A well-designed emergency medical services (EMS) system is essential to provide the best possible quality of care to patients in emergencies. Exogenous effects, such as demographic change or extreme weather conditions, lead to a continuous increase in emergency calls. On the other hand, emergency vehicles and qualified personnel are limited. Consequently, there is a continuous need to improve the existing EMS systems in order to optimize the use of the available resources. To assist decision makers in this complex task, we provide a decision support framework at the tactical site planning level. First, we analyze the given historical data to find suitable periods that have similar structures in terms of the number of calls and the time of day. We follow this approach to account for fluctuating demand and time-dependent travel times.

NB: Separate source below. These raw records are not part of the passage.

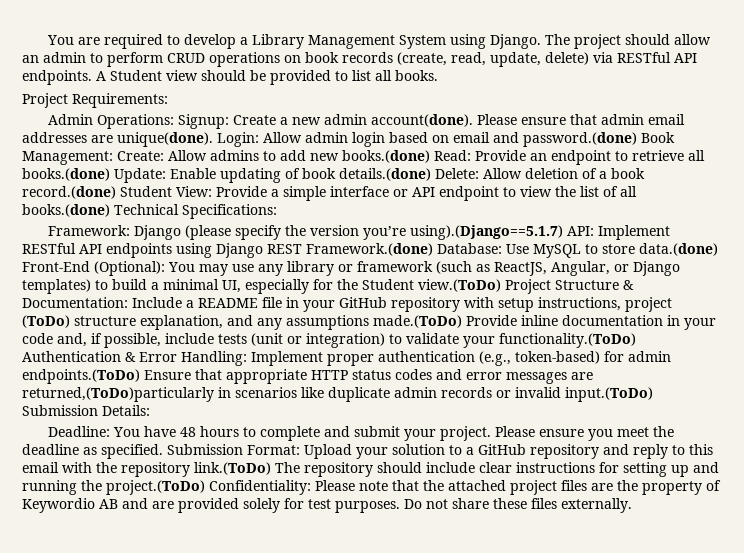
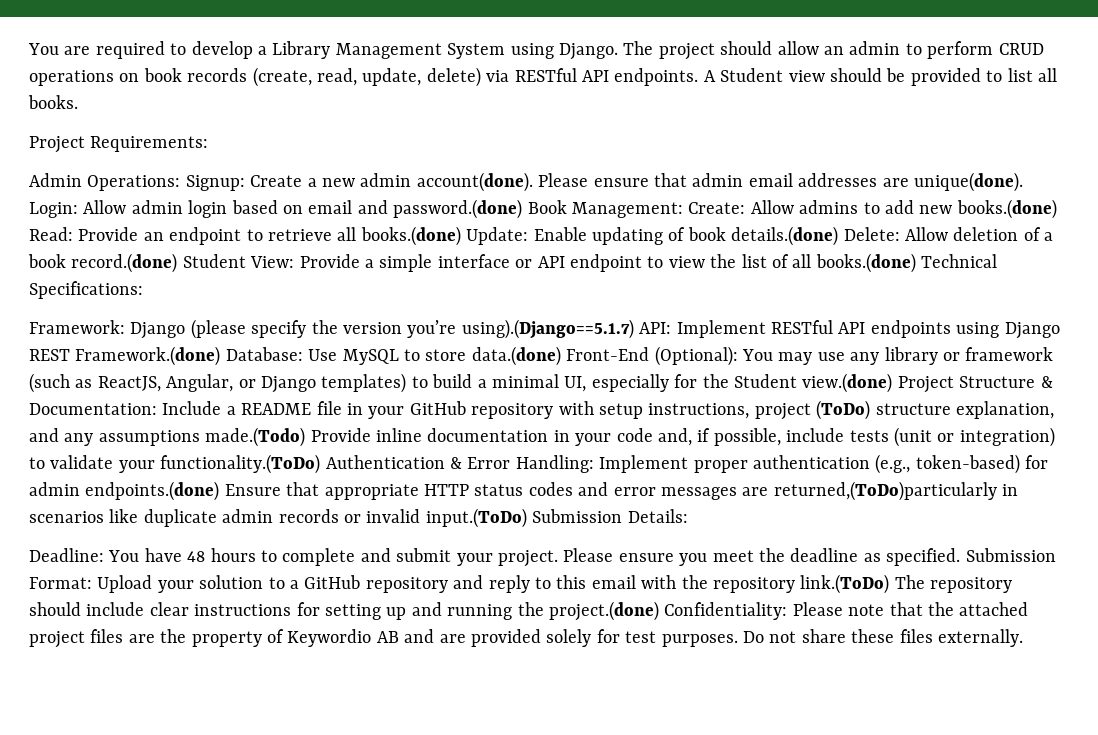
- You may use any library or framework (such as ReactJS, Angular, or Django templates) to build a minimal UI, especially for the Student view.(ToDo) Project Structure & Documentation:
+ You may use any library or framework (such as ReactJS, Angular, or Django templates) to build a minimal UI, especially for the Student view.(done) Project Structure & Documentation:
- Include a README file in your GitHub repository with setup instructions, project (ToDo) structure explanation, and any assumptions made.(ToDo) Provide inline documentation in your code and, if possible, include tests (unit or integration) to validate your functionality.(ToDo) Authentication & Error Handling:
+ Include a README file in your GitHub repository with setup instructions, project (ToDo) structure explanation, and any assumptions made.(Todo) Provide inline documentation in your code and, if possible, include tests (unit or integration) to validate your functionality.(ToDo) Authentication & Error Handling:
- Implement proper authentication (e.g., token-based) for admin endpoints.(ToDo) Ensure that appropriate HTTP status codes and error messages are returned,(ToDo)particularly in scenarios like duplicate admin records or invalid input.(ToDo) Submission Details:
+ Implement proper authentication (e.g., token-based) for admin endpoints.(done) Ensure that appropriate HTTP status codes and error messages are returned,(ToDo)particularly in scenarios like duplicate admin records or invalid input.(ToDo) Submission Details:
- Submission Format: Upload your solution to a GitHub repository and reply to this email with the repository link.(ToDo) The repository should include clear instructions for setting up and running the project.(ToDo) Confidentiality: Please note that the attached project files are the property of Keywordio AB and are provided solely for test purposes.
+ Submission Format: Upload your solution to a GitHub repository and reply to this email with the repository link.(ToDo) The repository should include clear instructions for setting up and running the project.(done) Confidentiality: Please note that the attached project files are the property of Keywordio AB and are provided solely for test purposes.

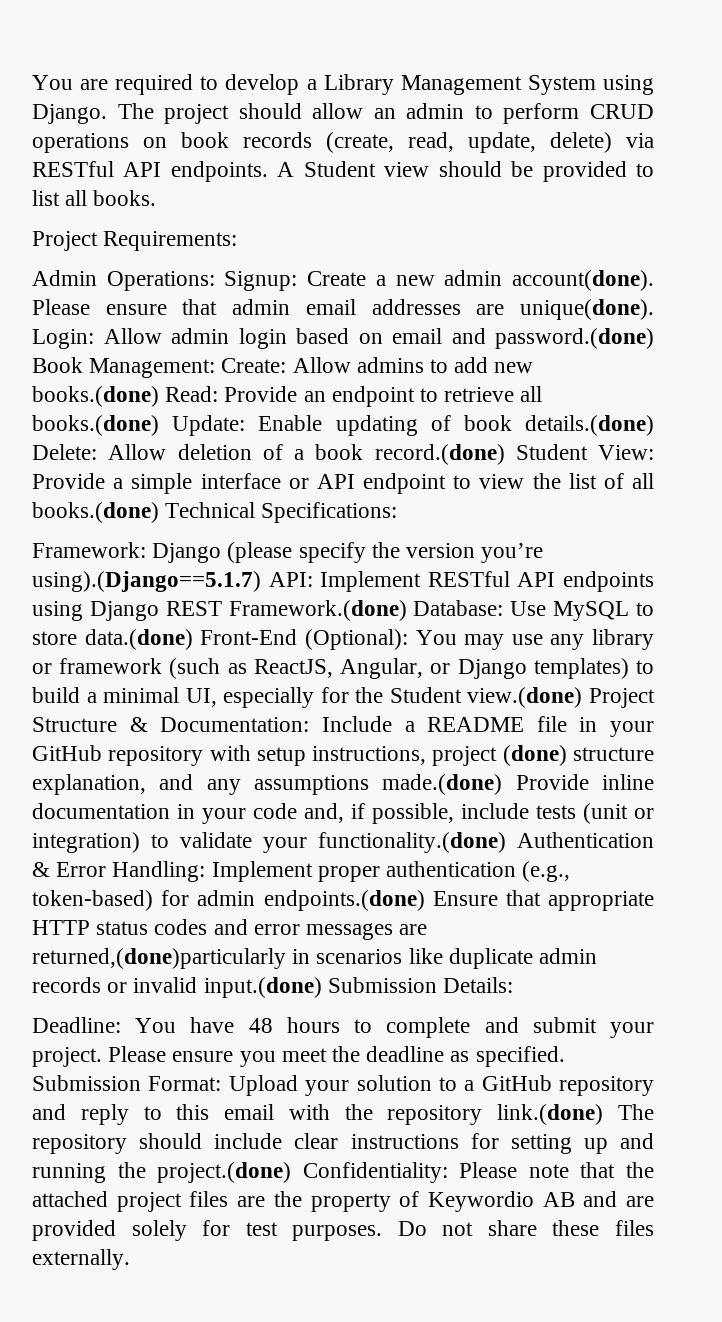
- Include a README file in your GitHub repository with setup instructions, project (ToDo) structure explanation, and any assumptions made.(Todo) Provide inline documentation in your code and, if possible, include tests (unit or integration) to validate your functionality.(ToDo) Authentication & Error Handling:
+ Include a README file in your GitHub repository with setup instructions, project (done) structure explanation, and any assumptions made.(done) Provide inline documentation in your code and, if possible, include tests (unit or integration) to validate your functionality.(done) Authentication & Error Handling:
- Implement proper authentication (e.g., token-based) for admin endpoints.(done) Ensure that appropriate HTTP status codes and error messages are returned,(ToDo)particularly in scenarios like duplicate admin records or invalid input.(ToDo) Submission Details:
+ Implement proper authentication (e.g., token-based) for admin endpoints.(done) Ensure that appropriate HTTP status codes and error messages are returned,(done)particularly in scenarios like duplicate admin records or invalid input.(done) Submission Details:
- Submission Format: Upload your solution to a GitHub repository and reply to this email with the repository link.(ToDo) The repository should include clear instructions for setting up and running the project.(done) Confidentiality: Please note that the attached project files are the property of Keywordio AB and are provided solely for test purposes.
+ Submission Format: Upload your solution to a GitHub repository and reply to this email with the repository link.(done) The repository should include clear instructions for setting up and running the project.(done) Confidentiality: Please note that the attached project files are the property of Keywordio AB and are provided solely for test purposes.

A new stochastic, time-dependent, mixed-integer extension of the maximum expected coverage location problem (MEXCLP) is developed that accounts for ambulance site interdependencies. We conduct computational experiments for an existing EMS network structure to optimally locate sites and allocate ambulances. Furthermore, we analyze the benefit of additional ambulances and flexible waiting sites. A discrete-event simulation (DES) is used to evaluate the model solutions and to provide further insights into the trade-off between quality and cost of care for the given model solutions. Results based on anonymized real-world EMS data indicate that flexible waiting sites provide considerable potential savings in the use of ambulances while maintaining a high level of coverage.